L'acte 3 sera à la hauteur des deux précédents: nouvelle flagellation à la cravache et au martinet, - dont je dois à l'honnêteté de reconnaître qu'elle est plus clémente que celle subie par Poivre - torture des tétons à l'électricité, pose de grelots et poids lestant ma cage de chasteté, je suis dans un état second, je me sens plus que jamais contrôlé, dressé, maté et possédé. Faut-il l'avouer? : je suis heureux et plein de gratitude à l'égard de Maîtresse.

Poivre :  Un bruit différent a cependant attiré mon attention. 3 petites notes sifflotées avec la musique. Cela s'est reproduit lors de la reprise du thème.
Maîtresse Caly sifflotait la musique qui remplissait la pièce !
J'ai alors compris que Sel et moi venions de lui offrir un superbe cadeau : un moment de détente. Les fesses brûlantes, les marques sur le dos, la pénitence, la douleur, tout ça ne comptait plus et j'ai été submergé par une vague de gratitude pour ma Maîtresse.

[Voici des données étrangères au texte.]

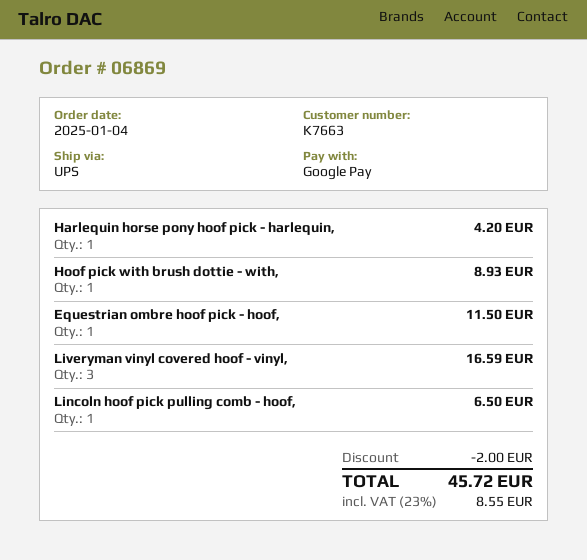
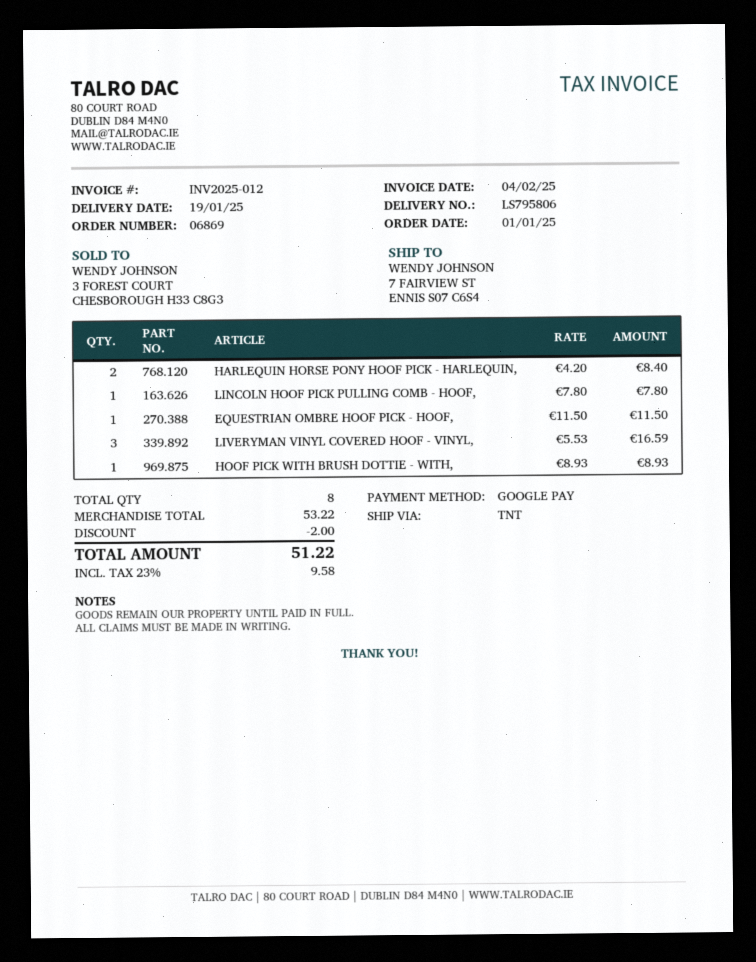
order date: 2025-01-04 -> 2025-01-01
shipping method: UPS -> TNT
Harlequin horse pony hoof pick - harlequin,: 1 for 4.20 -> 2 for 8.40
Lincoln hoof pick pulling comb - hoof,: 1 for 6.50 -> 1 for 7.80
tax: 23% = 8.55 -> 23% = 9.58
total: 45.72 -> 51.22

Sel :  Enfin il faut "quand même" partir, Maîtresse nous dit qu'on l'a aidée à se détendre et j'en suis rempli de bonheur. Un rapide verre de vin, d'ultimes baisers aux chaussures de Maîtresse, un baise main respectueux et me voilà chassé du Paradis terrestre.

Commentaires

  1. Très joli témoignage. Il apporte de l'eau au mon moulin de mon fantasme d'être deux lors d'une séance. Une autre soumise à étreindre lors d'une "punition", un soutien mutuel... Des humiliations à vivre ensemble, être bondagées ensemble mais aussi des moments tendres. Et bien sûr, un double hommage à la superbe maîtresse que tu es...
    Oups ! Mais je m'égare... une soumise ne demande pas. Et je suis plutôt hors circuit 😉
    Merci pour ces partages et les paroles de tes soumis toujours si sincères.